[Front-end code change data]
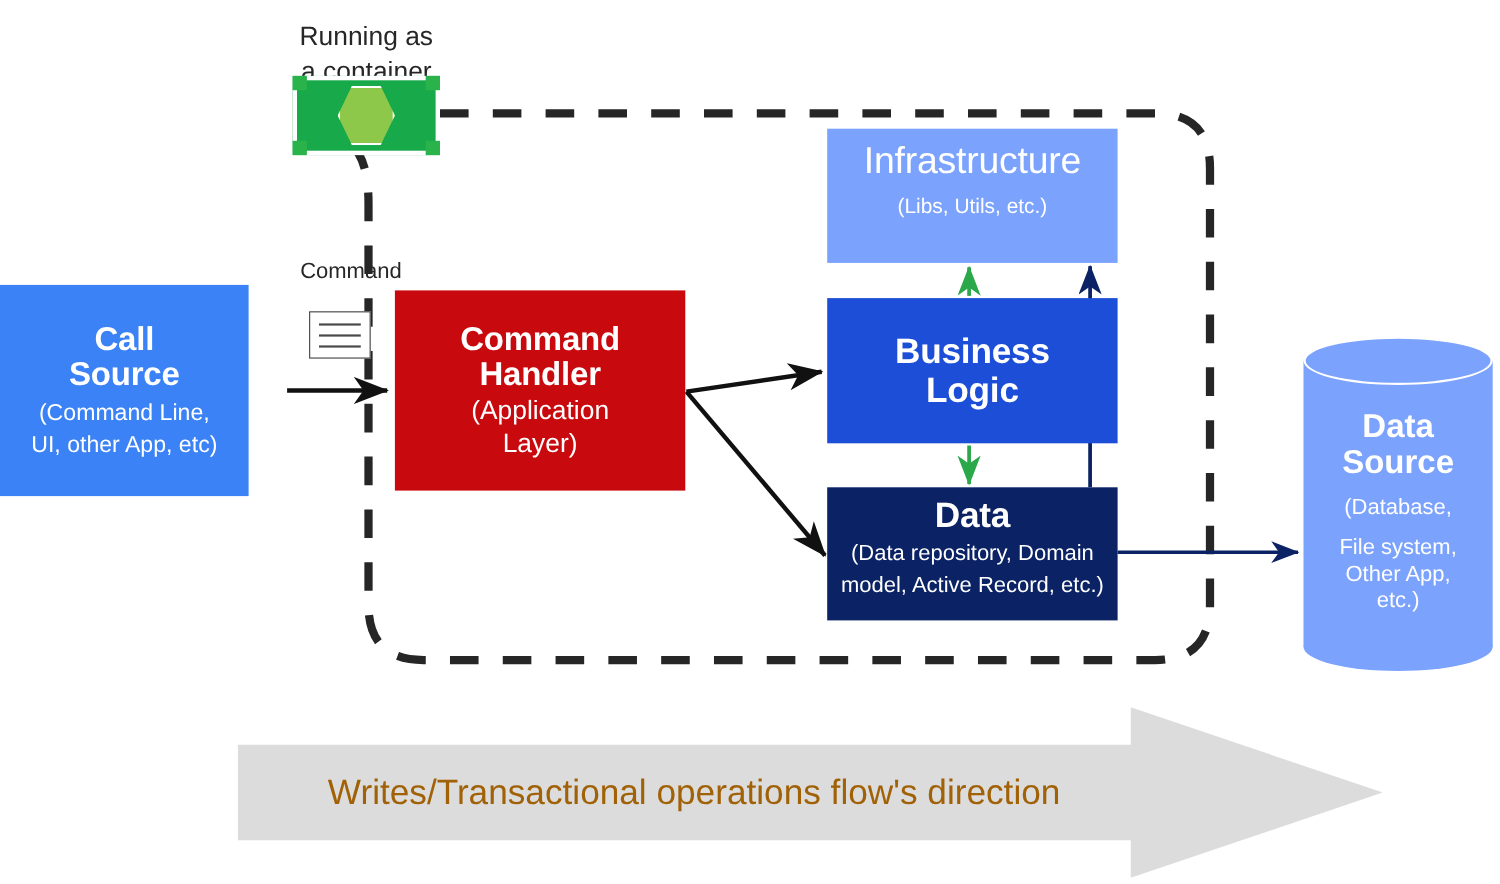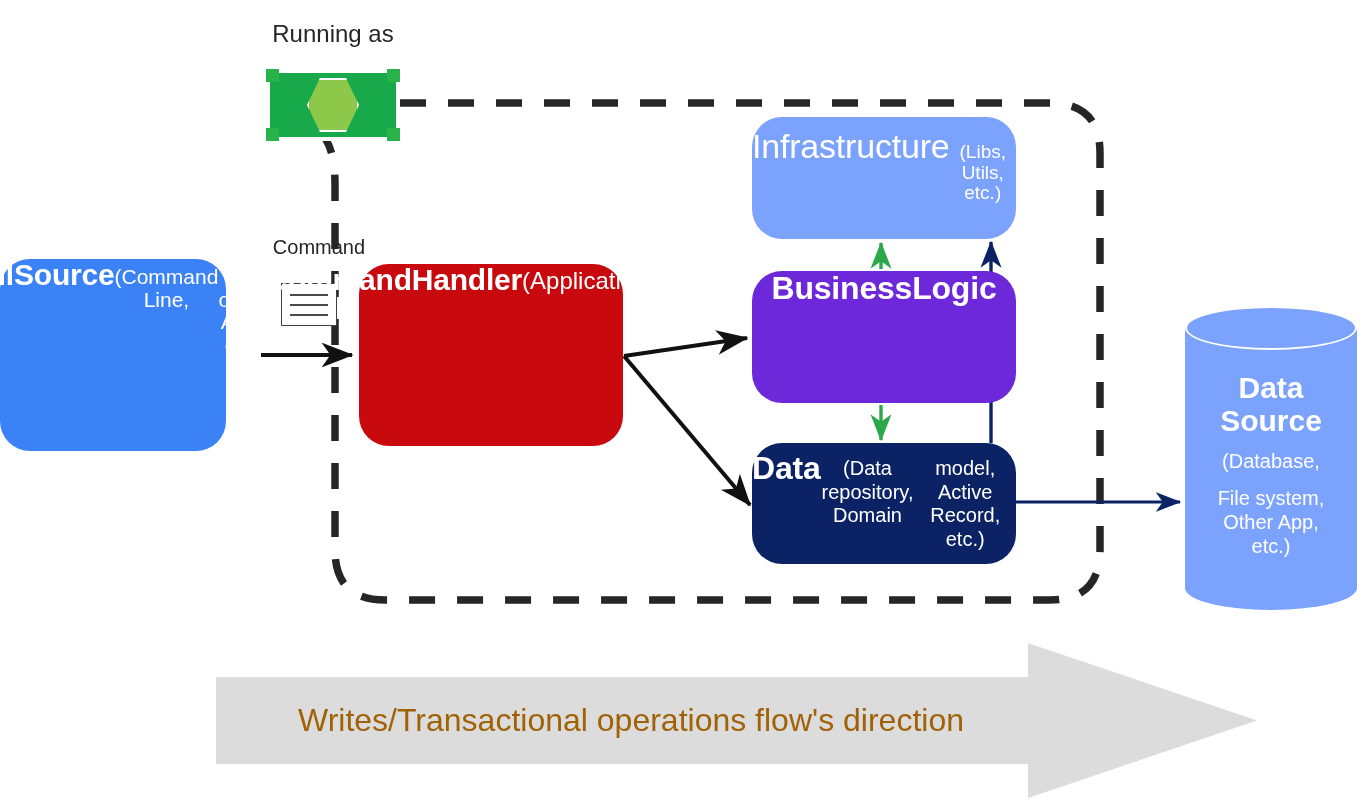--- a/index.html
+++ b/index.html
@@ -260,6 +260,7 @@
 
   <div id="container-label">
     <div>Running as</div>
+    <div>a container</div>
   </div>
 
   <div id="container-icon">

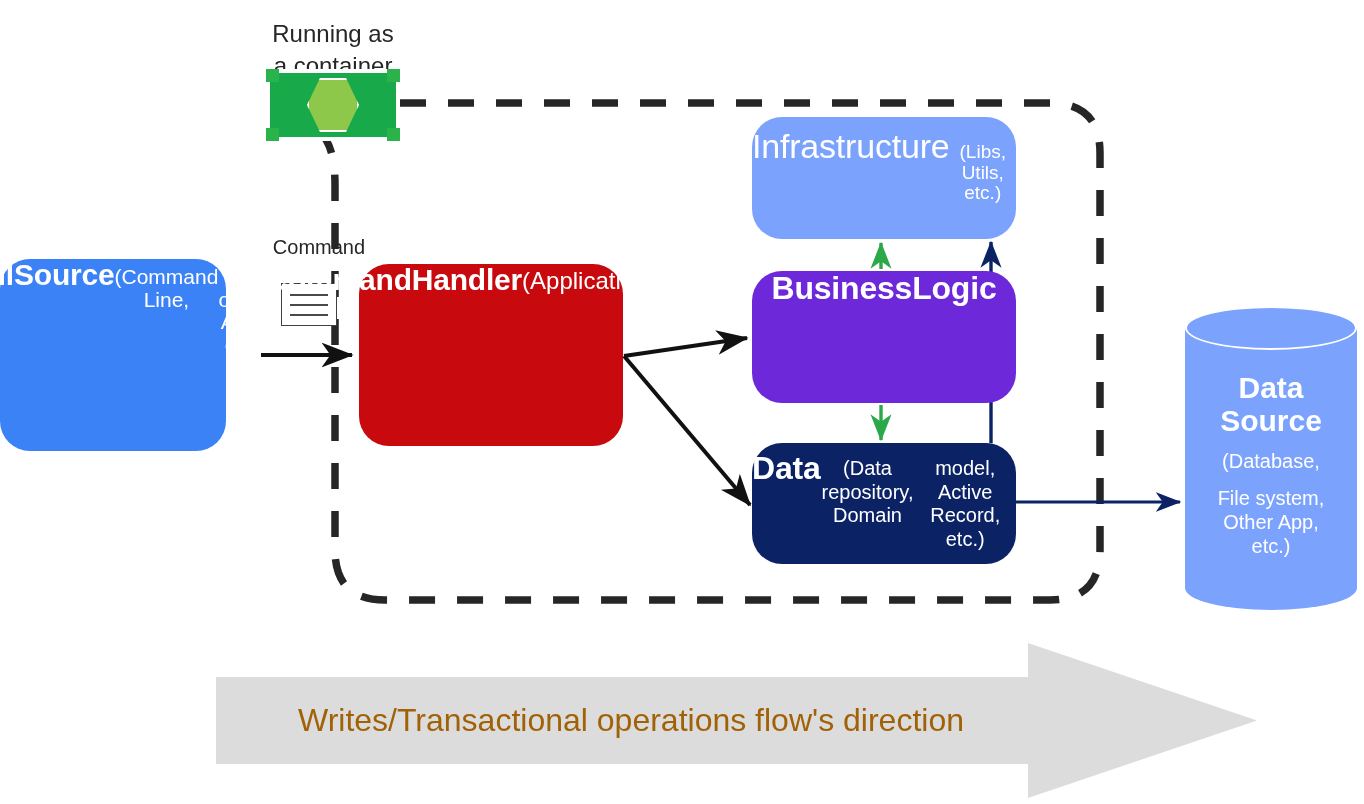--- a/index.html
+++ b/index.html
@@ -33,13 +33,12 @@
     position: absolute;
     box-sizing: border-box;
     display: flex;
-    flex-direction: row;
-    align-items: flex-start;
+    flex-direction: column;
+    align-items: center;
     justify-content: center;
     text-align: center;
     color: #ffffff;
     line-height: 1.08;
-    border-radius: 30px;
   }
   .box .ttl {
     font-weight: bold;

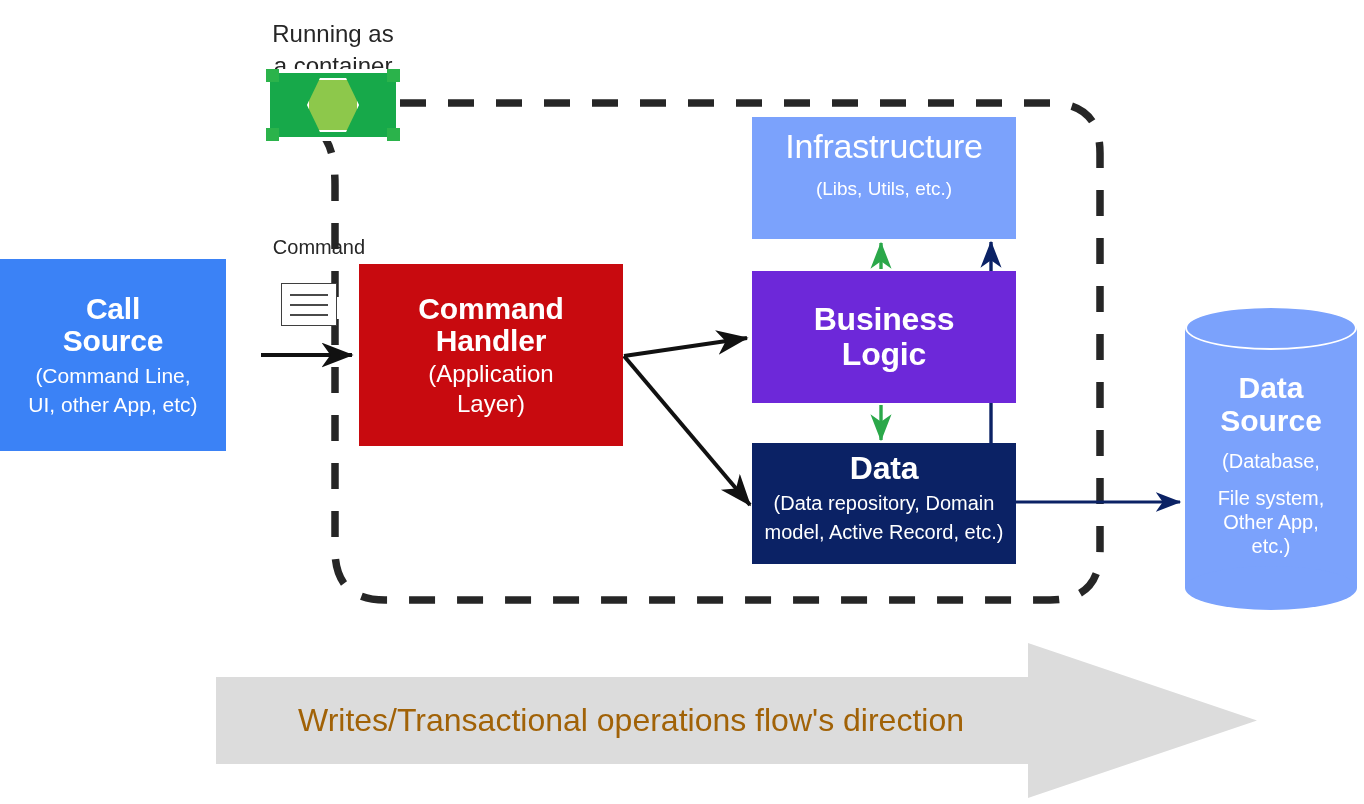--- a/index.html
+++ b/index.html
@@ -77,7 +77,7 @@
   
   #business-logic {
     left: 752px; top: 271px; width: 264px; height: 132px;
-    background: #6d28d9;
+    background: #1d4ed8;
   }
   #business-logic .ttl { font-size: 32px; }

...

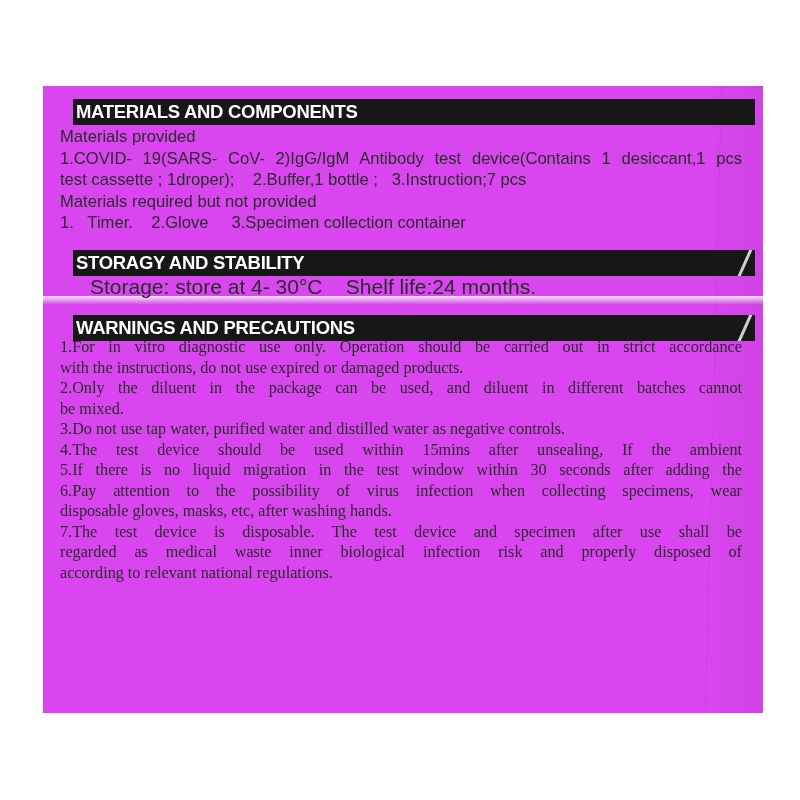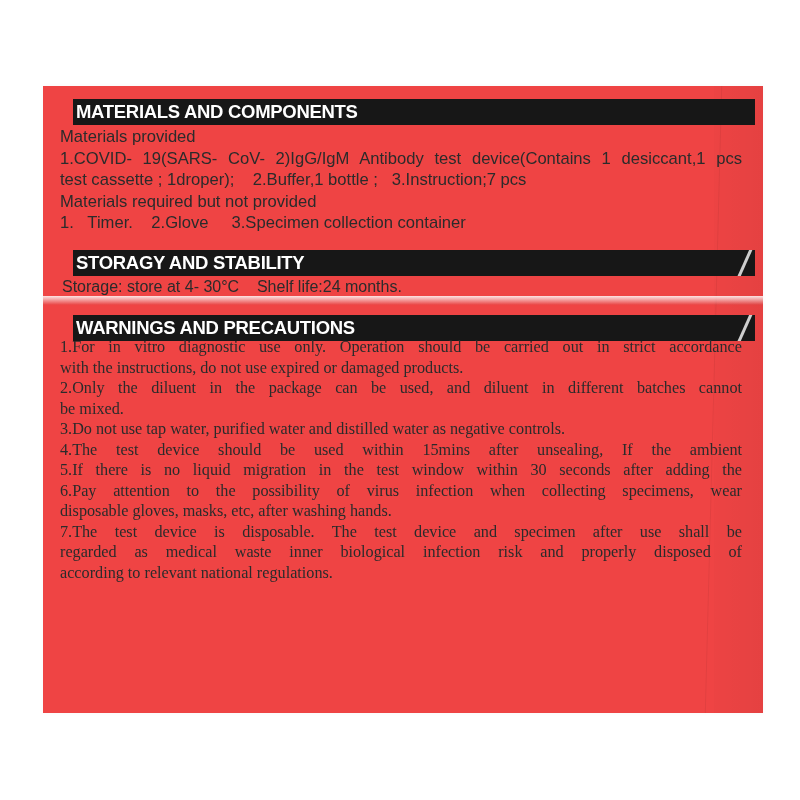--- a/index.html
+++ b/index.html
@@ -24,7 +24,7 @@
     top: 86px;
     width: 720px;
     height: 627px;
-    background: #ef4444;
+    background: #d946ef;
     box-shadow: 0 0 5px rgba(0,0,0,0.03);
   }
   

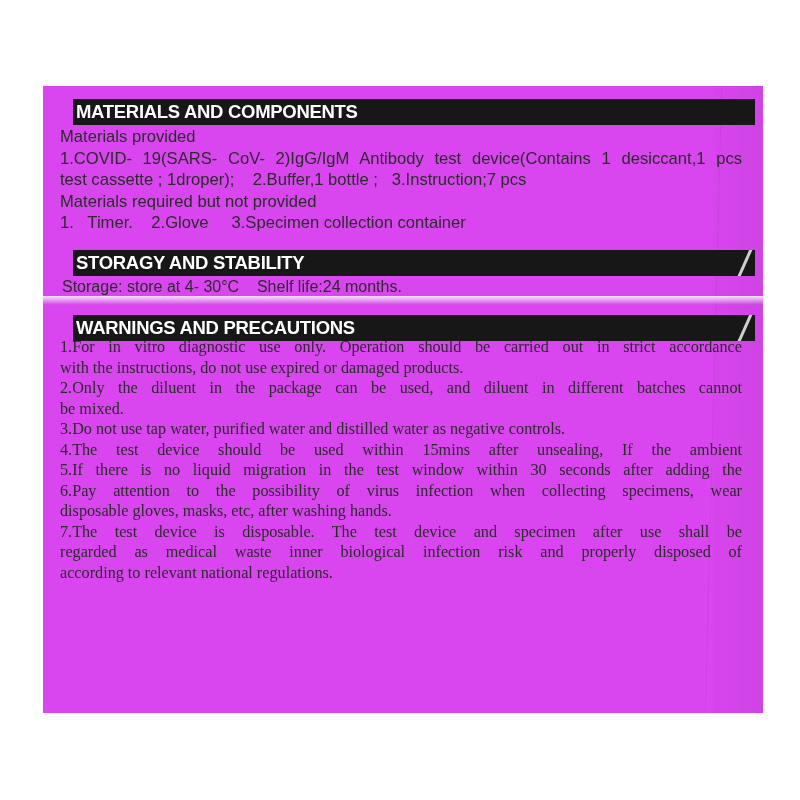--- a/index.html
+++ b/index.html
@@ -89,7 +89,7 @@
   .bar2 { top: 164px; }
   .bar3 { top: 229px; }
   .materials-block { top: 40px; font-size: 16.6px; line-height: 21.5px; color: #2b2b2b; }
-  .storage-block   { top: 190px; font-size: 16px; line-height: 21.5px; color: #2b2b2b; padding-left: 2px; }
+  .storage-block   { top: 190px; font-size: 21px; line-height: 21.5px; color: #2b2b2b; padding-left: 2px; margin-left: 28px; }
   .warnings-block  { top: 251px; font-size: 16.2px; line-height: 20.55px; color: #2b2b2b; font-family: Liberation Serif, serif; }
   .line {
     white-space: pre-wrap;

Problem statement: Pull out the lines above in which the word "border" appears.

Answer box:
     box-sizing: border-box;
-    border-radius: 30px;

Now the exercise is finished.